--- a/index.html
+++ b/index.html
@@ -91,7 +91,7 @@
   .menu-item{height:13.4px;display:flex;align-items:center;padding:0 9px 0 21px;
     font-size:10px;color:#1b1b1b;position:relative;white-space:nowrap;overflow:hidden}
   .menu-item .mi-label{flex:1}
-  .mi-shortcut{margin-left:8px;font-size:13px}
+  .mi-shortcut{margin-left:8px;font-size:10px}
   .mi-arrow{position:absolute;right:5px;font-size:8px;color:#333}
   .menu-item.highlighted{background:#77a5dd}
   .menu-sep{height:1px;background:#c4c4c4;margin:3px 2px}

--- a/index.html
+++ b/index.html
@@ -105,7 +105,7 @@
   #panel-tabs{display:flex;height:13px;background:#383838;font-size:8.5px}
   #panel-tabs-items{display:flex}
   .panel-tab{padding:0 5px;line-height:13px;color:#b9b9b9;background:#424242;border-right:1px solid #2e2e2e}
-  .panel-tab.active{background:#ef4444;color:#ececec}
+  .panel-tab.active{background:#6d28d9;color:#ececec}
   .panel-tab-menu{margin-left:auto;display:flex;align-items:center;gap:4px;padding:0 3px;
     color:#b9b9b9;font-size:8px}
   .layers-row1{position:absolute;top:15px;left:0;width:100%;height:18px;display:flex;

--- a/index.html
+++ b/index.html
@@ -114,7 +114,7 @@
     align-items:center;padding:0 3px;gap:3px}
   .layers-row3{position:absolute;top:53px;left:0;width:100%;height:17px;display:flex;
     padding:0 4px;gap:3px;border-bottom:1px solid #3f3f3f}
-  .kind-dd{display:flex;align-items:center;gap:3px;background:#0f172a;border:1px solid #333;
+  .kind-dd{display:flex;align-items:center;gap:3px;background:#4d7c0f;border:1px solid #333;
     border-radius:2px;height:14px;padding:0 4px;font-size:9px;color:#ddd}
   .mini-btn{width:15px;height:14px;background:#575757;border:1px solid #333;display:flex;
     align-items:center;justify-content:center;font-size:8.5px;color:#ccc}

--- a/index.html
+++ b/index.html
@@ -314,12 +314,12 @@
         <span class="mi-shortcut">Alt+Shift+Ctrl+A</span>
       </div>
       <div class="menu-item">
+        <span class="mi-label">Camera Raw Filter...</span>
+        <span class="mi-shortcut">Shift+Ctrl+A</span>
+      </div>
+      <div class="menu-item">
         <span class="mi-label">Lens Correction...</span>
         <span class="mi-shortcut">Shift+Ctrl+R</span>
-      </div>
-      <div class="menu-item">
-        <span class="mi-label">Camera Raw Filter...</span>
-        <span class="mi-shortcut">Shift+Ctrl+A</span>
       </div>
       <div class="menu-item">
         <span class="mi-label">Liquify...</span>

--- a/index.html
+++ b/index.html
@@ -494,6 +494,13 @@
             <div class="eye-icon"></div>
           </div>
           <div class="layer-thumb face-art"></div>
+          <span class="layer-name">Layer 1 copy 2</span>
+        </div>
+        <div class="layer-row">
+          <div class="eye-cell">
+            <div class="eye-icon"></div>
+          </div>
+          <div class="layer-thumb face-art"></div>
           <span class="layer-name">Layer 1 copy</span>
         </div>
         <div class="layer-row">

┄┄┄┄┄┄

EXERCISE AIM ▸ Your answer should be the lines of the records that hold the string "width".

RESPONSE AREA ▸
   .layers-row1{position:absolute;top:15px;left:0;width:100%;height:18px;display:flex;
   .layers-row3{position:absolute;top:53px;left:0;width:100%;height:17px;display:flex;
   .mini-btn{width:15px;height:14px;background:#575757;border:1px solid #333;display:flex;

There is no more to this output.